Segment Open

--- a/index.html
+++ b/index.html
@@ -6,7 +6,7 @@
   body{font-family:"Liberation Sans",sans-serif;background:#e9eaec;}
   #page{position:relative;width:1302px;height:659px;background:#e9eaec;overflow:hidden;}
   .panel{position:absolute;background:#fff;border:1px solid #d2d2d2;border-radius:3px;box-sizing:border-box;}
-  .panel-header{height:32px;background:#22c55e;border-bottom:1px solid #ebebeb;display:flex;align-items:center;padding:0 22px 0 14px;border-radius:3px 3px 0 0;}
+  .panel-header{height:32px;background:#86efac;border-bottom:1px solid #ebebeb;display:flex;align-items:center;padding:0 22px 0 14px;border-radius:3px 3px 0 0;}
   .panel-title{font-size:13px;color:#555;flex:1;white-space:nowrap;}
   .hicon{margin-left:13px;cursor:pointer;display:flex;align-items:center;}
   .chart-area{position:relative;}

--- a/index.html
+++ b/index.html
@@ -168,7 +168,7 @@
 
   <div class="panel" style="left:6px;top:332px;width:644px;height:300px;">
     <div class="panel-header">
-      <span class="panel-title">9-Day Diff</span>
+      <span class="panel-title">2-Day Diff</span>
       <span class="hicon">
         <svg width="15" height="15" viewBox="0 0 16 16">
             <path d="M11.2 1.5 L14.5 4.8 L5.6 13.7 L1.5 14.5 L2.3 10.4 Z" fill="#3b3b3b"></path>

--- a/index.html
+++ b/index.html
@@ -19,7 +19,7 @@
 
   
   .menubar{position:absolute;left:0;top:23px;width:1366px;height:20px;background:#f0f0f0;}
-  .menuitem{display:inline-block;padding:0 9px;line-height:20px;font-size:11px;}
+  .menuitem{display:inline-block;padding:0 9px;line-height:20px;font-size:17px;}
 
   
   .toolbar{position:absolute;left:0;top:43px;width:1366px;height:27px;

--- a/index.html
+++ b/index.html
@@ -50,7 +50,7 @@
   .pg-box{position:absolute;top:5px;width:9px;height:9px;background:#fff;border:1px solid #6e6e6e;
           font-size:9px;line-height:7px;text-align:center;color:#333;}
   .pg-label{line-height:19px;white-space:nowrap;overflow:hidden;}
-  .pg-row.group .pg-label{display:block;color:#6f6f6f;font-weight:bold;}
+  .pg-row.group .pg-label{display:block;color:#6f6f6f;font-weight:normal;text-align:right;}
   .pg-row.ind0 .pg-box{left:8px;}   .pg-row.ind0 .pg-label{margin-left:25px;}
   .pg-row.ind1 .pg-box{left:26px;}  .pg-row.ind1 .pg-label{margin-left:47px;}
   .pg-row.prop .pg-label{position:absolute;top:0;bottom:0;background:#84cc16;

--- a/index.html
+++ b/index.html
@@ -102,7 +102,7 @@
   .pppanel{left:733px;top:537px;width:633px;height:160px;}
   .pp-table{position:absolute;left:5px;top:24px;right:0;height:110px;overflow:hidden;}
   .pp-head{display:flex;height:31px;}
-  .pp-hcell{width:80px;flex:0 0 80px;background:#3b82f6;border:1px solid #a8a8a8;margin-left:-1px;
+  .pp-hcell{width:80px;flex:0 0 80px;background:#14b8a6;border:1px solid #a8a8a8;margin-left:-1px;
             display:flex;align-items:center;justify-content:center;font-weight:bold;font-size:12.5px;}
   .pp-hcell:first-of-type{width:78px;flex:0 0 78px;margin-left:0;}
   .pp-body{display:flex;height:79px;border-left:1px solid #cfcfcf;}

Segment Closed

Write each entry out again, exactly as it reads above.

--- a/index.html
+++ b/index.html
@@ -6,7 +6,7 @@
   body{font-family:"Liberation Sans",sans-serif;background:#e9eaec;}
   #page{position:relative;width:1302px;height:659px;background:#e9eaec;overflow:hidden;}
   .panel{position:absolute;background:#fff;border:1px solid #d2d2d2;border-radius:3px;box-sizing:border-box;}
-  .panel-header{height:32px;background:#22c55e;border-bottom:1px solid #ebebeb;display:flex;align-items:center;padding:0 22px 0 14px;border-radius:3px 3px 0 0;}
+  .panel-header{height:32px;background:#86efac;border-bottom:1px solid #ebebeb;display:flex;align-items:center;padding:0 22px 0 14px;border-radius:3px 3px 0 0;}
   .panel-title{font-size:13px;color:#555;flex:1;white-space:nowrap;}
   .hicon{margin-left:13px;cursor:pointer;display:flex;align-items:center;}
   .chart-area{position:relative;}

--- a/index.html
+++ b/index.html
@@ -168,7 +168,7 @@
 
   <div class="panel" style="left:6px;top:332px;width:644px;height:300px;">
     <div class="panel-header">
-      <span class="panel-title">9-Day Diff</span>
+      <span class="panel-title">2-Day Diff</span>
       <span class="hicon">
         <svg width="15" height="15" viewBox="0 0 16 16">
             <path d="M11.2 1.5 L14.5 4.8 L5.6 13.7 L1.5 14.5 L2.3 10.4 Z" fill="#3b3b3b"></path>

--- a/index.html
+++ b/index.html
@@ -19,7 +19,7 @@
 
   
   .menubar{position:absolute;left:0;top:23px;width:1366px;height:20px;background:#f0f0f0;}
-  .menuitem{display:inline-block;padding:0 9px;line-height:20px;font-size:11px;}
+  .menuitem{display:inline-block;padding:0 9px;line-height:20px;font-size:17px;}
 
   
   .toolbar{position:absolute;left:0;top:43px;width:1366px;height:27px;

--- a/index.html
+++ b/index.html
@@ -50,7 +50,7 @@
   .pg-box{position:absolute;top:5px;width:9px;height:9px;background:#fff;border:1px solid #6e6e6e;
           font-size:9px;line-height:7px;text-align:center;color:#333;}
   .pg-label{line-height:19px;white-space:nowrap;overflow:hidden;}
-  .pg-row.group .pg-label{display:block;color:#6f6f6f;font-weight:bold;}
+  .pg-row.group .pg-label{display:block;color:#6f6f6f;font-weight:normal;text-align:right;}
   .pg-row.ind0 .pg-box{left:8px;}   .pg-row.ind0 .pg-label{margin-left:25px;}
   .pg-row.ind1 .pg-box{left:26px;}  .pg-row.ind1 .pg-label{margin-left:47px;}
   .pg-row.prop .pg-label{position:absolute;top:0;bottom:0;background:#84cc16;

--- a/index.html
+++ b/index.html
@@ -102,7 +102,7 @@
   .pppanel{left:733px;top:537px;width:633px;height:160px;}
   .pp-table{position:absolute;left:5px;top:24px;right:0;height:110px;overflow:hidden;}
   .pp-head{display:flex;height:31px;}
-  .pp-hcell{width:80px;flex:0 0 80px;background:#3b82f6;border:1px solid #a8a8a8;margin-left:-1px;
+  .pp-hcell{width:80px;flex:0 0 80px;background:#14b8a6;border:1px solid #a8a8a8;margin-left:-1px;
             display:flex;align-items:center;justify-content:center;font-weight:bold;font-size:12.5px;}
   .pp-hcell:first-of-type{width:78px;flex:0 0 78px;margin-left:0;}
   .pp-body{display:flex;height:79px;border-left:1px solid #cfcfcf;}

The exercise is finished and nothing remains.